We are all born with limitless potential. From the moment of birth, the path laid before us is one of never-ending twists and turns, speed bumps and potholes. There are ups and downs, unexpected sharp curves and just sometimes… unswerving thoroughfares we can coast along enjoying the journey. We know this about life. Though we don’t know exactly where we are going, we do know that we are going somewhere. At least we hope we are.
Over time, our faith in the path erodes. We can’t see where we are going. We see the twists and bumps, the curves that took us off guard, but we lose sight of the destination. Others seem to coast along, while we veer from side to side and occasionally even hit the ditch. We compare our journey to theirs. We start to wonder if we are going anywhere. We fear that, in fact, we are going nowhere.
So what can a couple of fictitious monsters teach us about course-correcting our life’s path?
If you haven’t seen Monsters University, here is a little synopsis (spoiler alert here):
Mike Wizowski is a small and somewhat cute one-eyed monster. All his life, he has dreamed of going to Monsters University and becoming the best Scarer there ever was. He believes it to be his destiny. When he finally gets the chance, he discovers that despite his unequalled spirit, dedication and hard work, he does not have what it takes to become the Scarer he dreams of being. He knows the theory better than anyone but he lacks the one thing that can never be taught: he’s just not scary.
While at University, he does manage to overcome some major challenges. He finds a purpose for his wealth of knowledge and learns how to apply it to his work. But he never graduates and he never – ever – learns how to be truly scary.
There was an opportunity for Disney Pixar to give us the cliché happy ending we tend to want from an animated film. They could have had Mike reach deep down inside himself; get in touch with the inner Scarer he longed to be and let him out. That would have told the tale of the underdog finding victory through heroic self-mastery.
But they didn’t. Instead, Mike flunked out and got his coveted Scarer job – eventually – by working his way up from the mail room of Monsters Inc.
Profound, isn’t it?
In all seriousness, there are several take-aways this movie offers as inspiration. One being that just because you are not headed where you think you should be going, doesn’t mean you are going nowhere. Sometimes you have to go about reaching your goals in a way you hadn’t originally planned.
But I think the more important lesson that resonates is this:
“When I let go of what I am, I become what I might be.”
Lao Tzu (Click to tweet)
Uh-huh. I did just make a connection between the great Chinese philosopher and a Disney monster. You see, I did not tell you the whole story. Mike never became a world-class Scarer. But he did become a top notch “scare consultant”. One who helped other monsters, especially his best friend Sulley, achieve unprecedented success as Scarers through using prowess for advising on them with his expert knowledge.
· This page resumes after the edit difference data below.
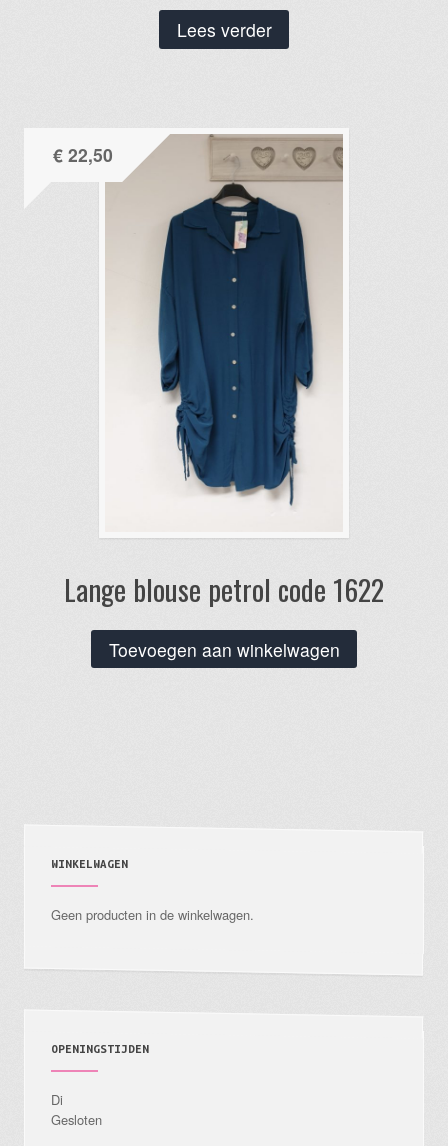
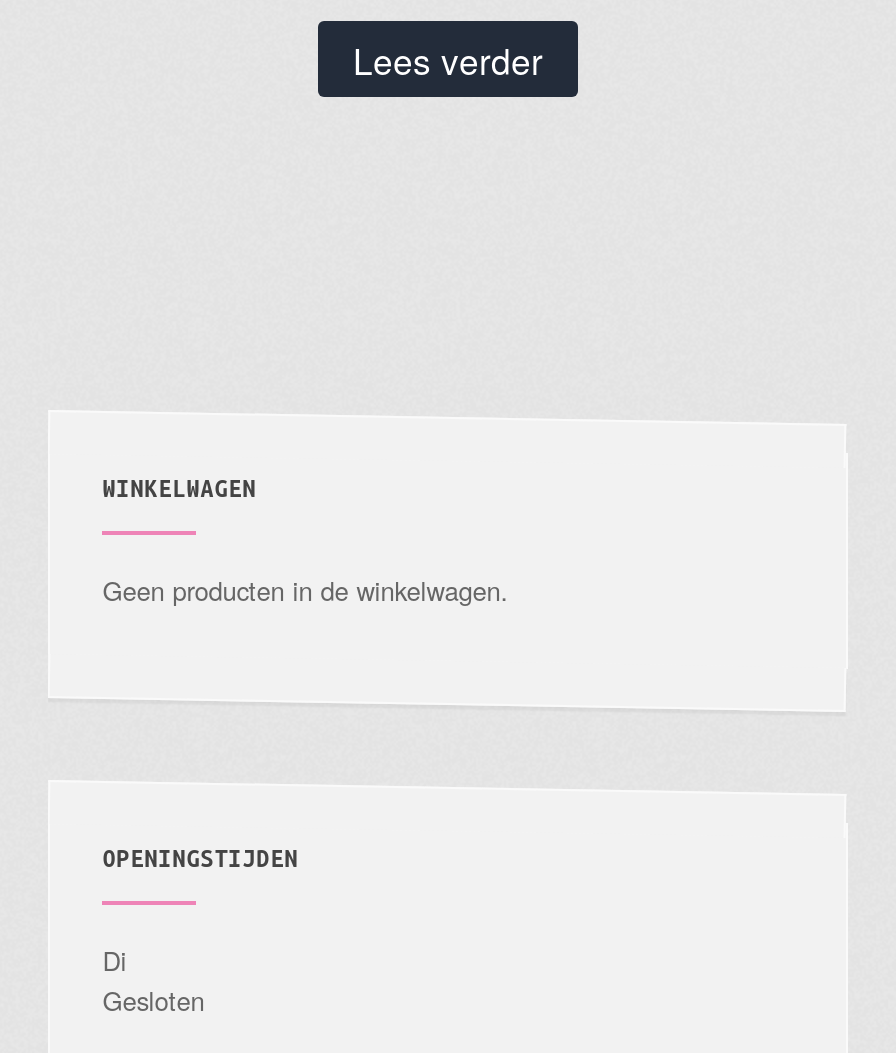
- [image]
- €22,50

- Lange blouse petrol code 1622

- Toevoegen aan winkelwagen
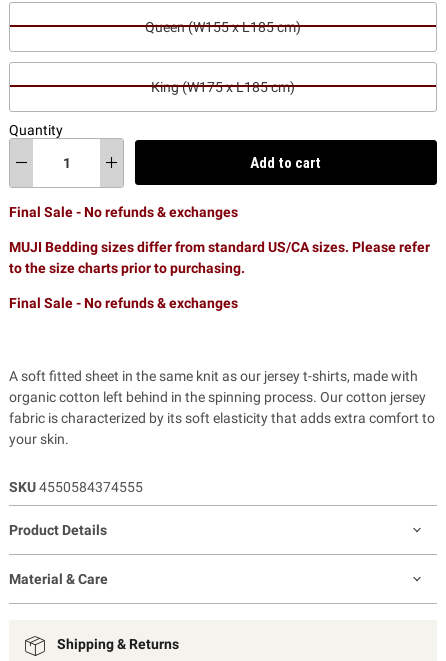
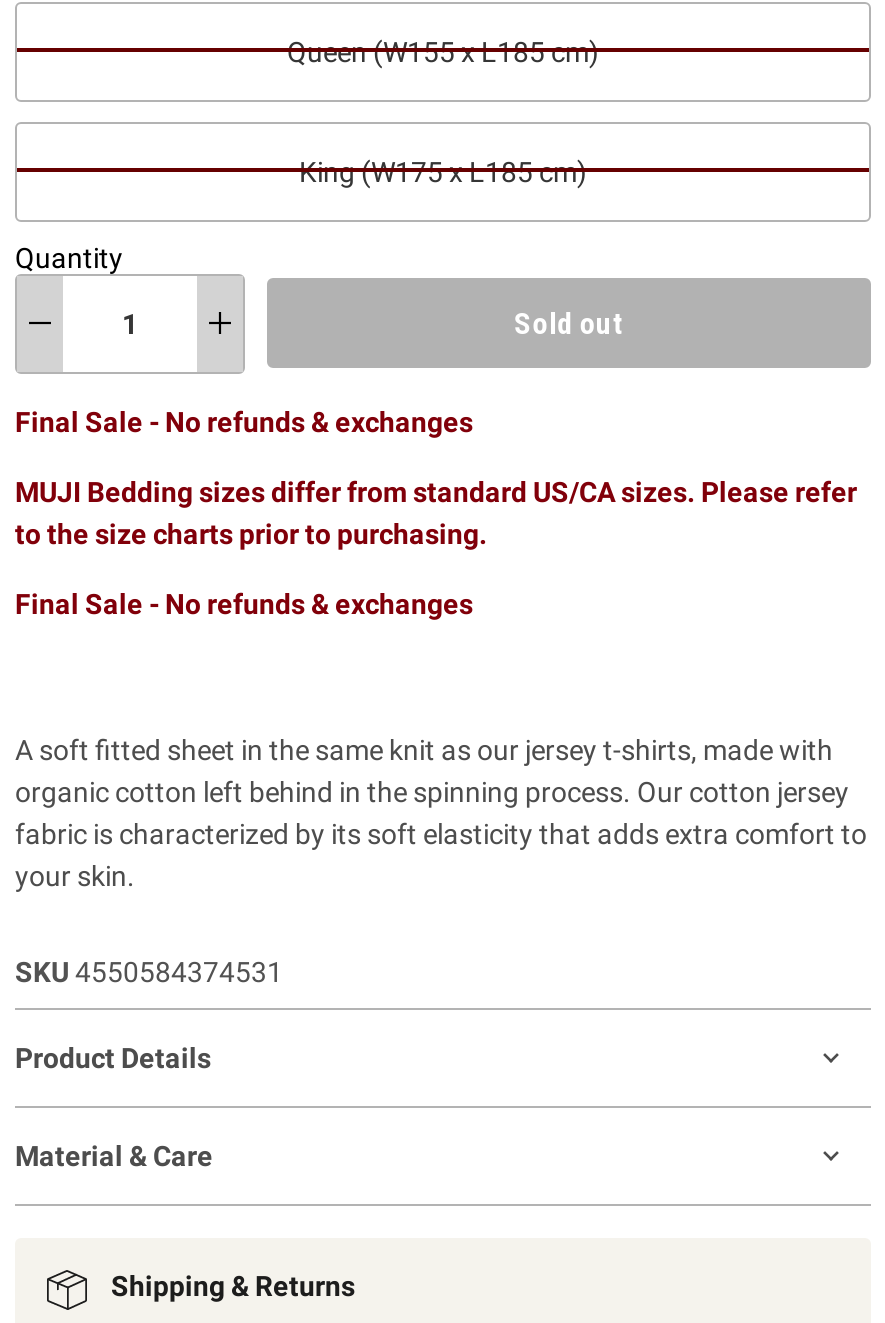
- Add to cart
+ Sold out

- SKU 4550584374555
+ SKU 4550584374531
You don’t always have to play the game to be in the game. In essence, he became what he might be. Not what he originally wanted to be, but what he was meant to be nevertheless.
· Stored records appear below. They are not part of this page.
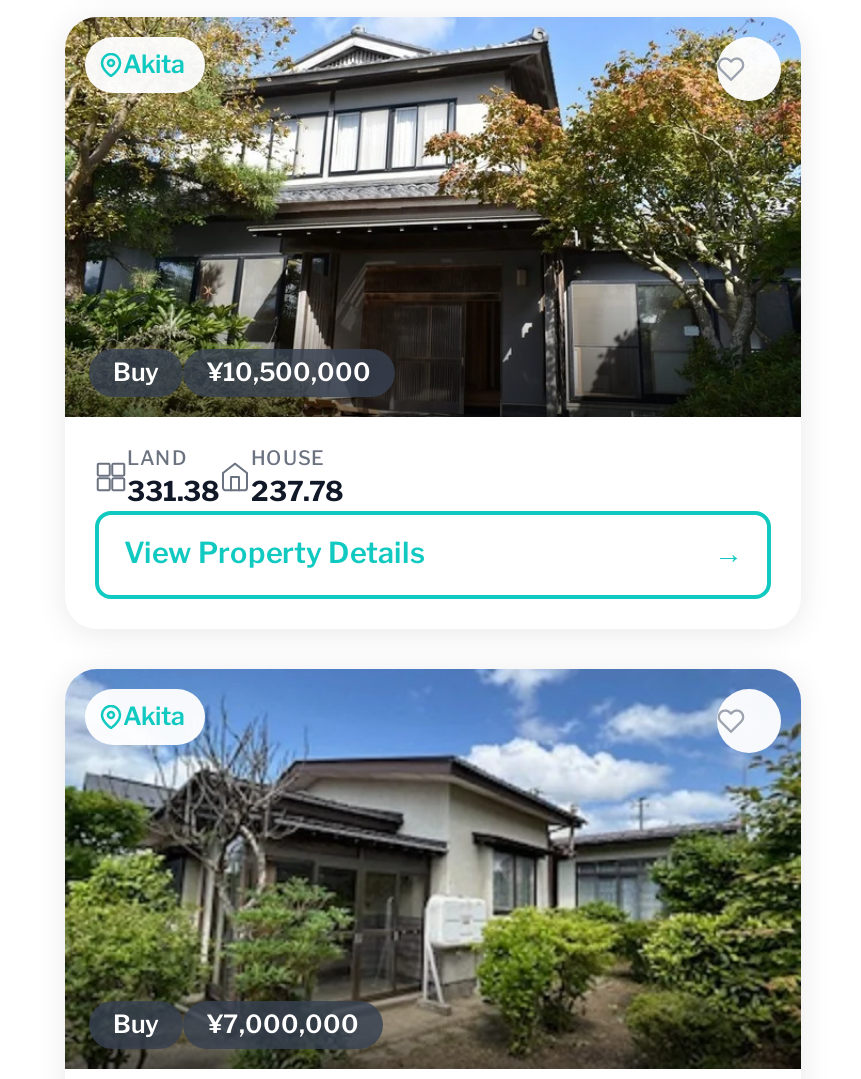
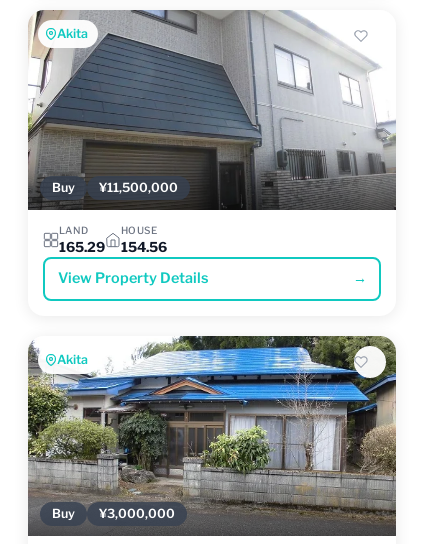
- [image]
- Buy ¥10,500,000
+ [image]
+ Buy ¥11,500,000

- 331.38
+ 165.29

- 237.78
+ 154.56

- [image]
- Buy ¥7,000,000
+ [image]
+ Buy ¥3,000,000
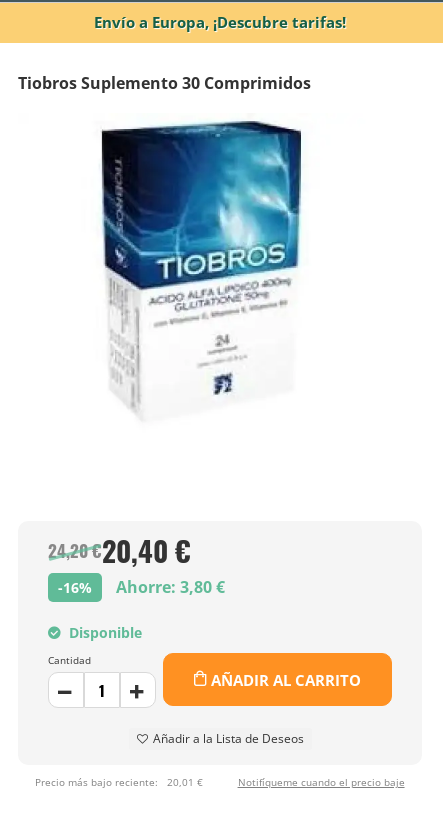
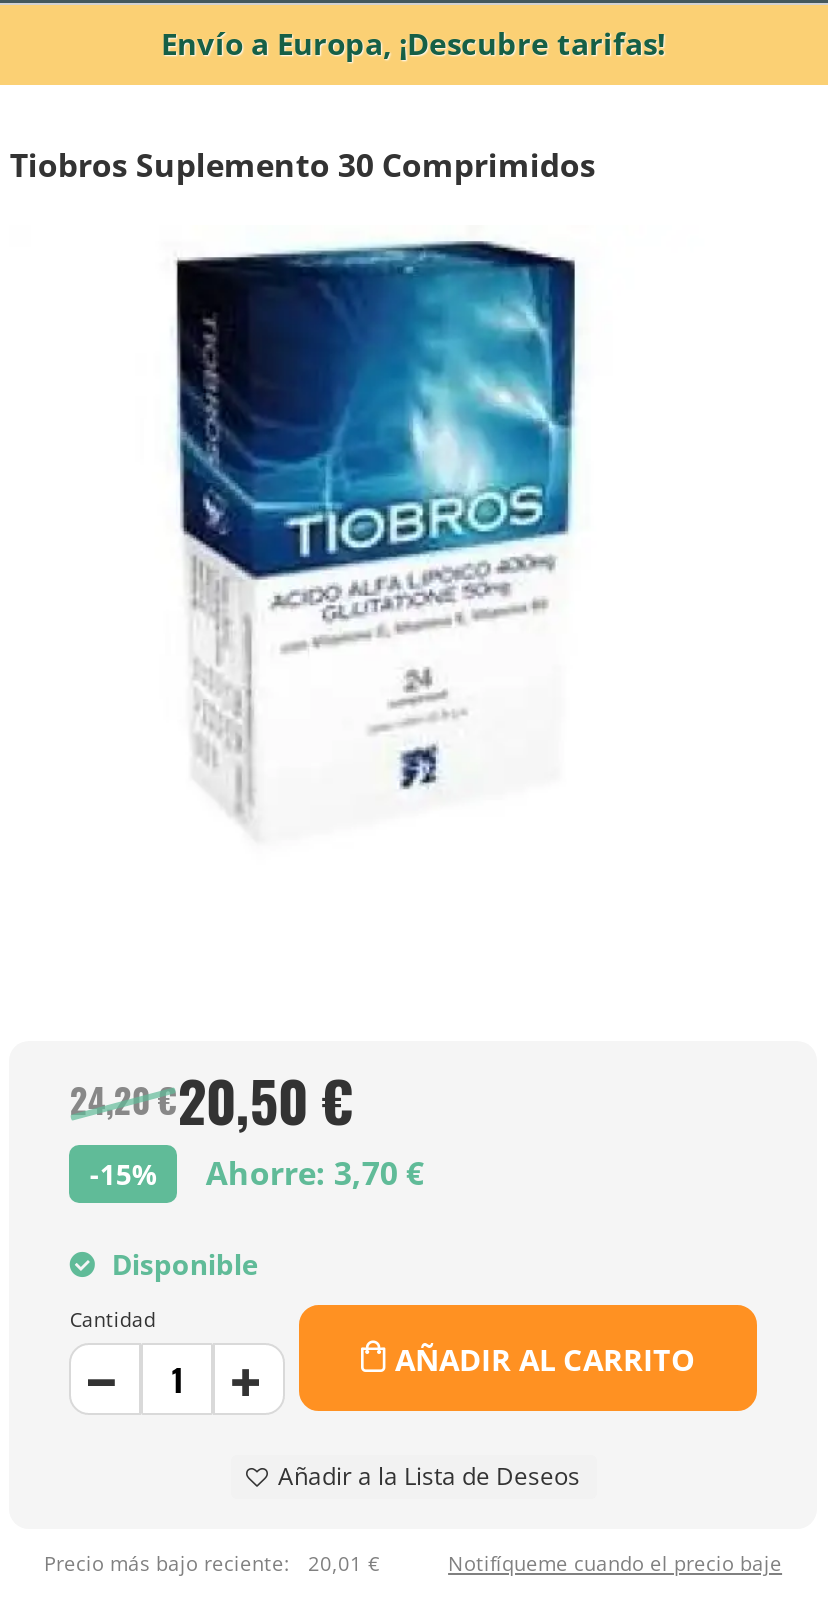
- 24,20 €20,40 €
+ 24,20 €20,50 €

- -16%
+ -15%

- Ahorre: 3,80 €
+ Ahorre: 3,70 €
(I can’t stress enough here that I, too, am alarmed by the fact that I am philosophizing over a monster movie!)
But what does this mean for non-conformity and ADD?
When you think you are going nowhere…
When you feel like you’re chasing your tail…
and never getting any further ahead…
You might be forgetting an important truth about the journey. Just because your destination is not visible on the horizon, does not mean it isn’t there. And because your journey looks a little different to the journeys of those around you, does not make your journey any less worthy, or your destination any less beautiful. You just need to open your eyes to the horizon in front of you.
Put another way:
“The irony is that the energy ADD adults expend on their attempts at sameness is wasted, as is the anxiety parents generate of their child’s differentness. The world is much more ready to accept someone who is different and comfortable with it than someone desperately seeking to conform by denying himself. It’s the self-rejection others react against, much more than the differentness. So the solution is for the adult not to “fit in”, but to accept his inability to conform. The child’s uniqueness has to first find a welcome in the heart of the parent.” Gabor Mate, Scattered Minds
If you want to make footprints in this world, walk your own path. Even when you’re not sure of where that path is taking you … keep walking.
The destination is always in front of you.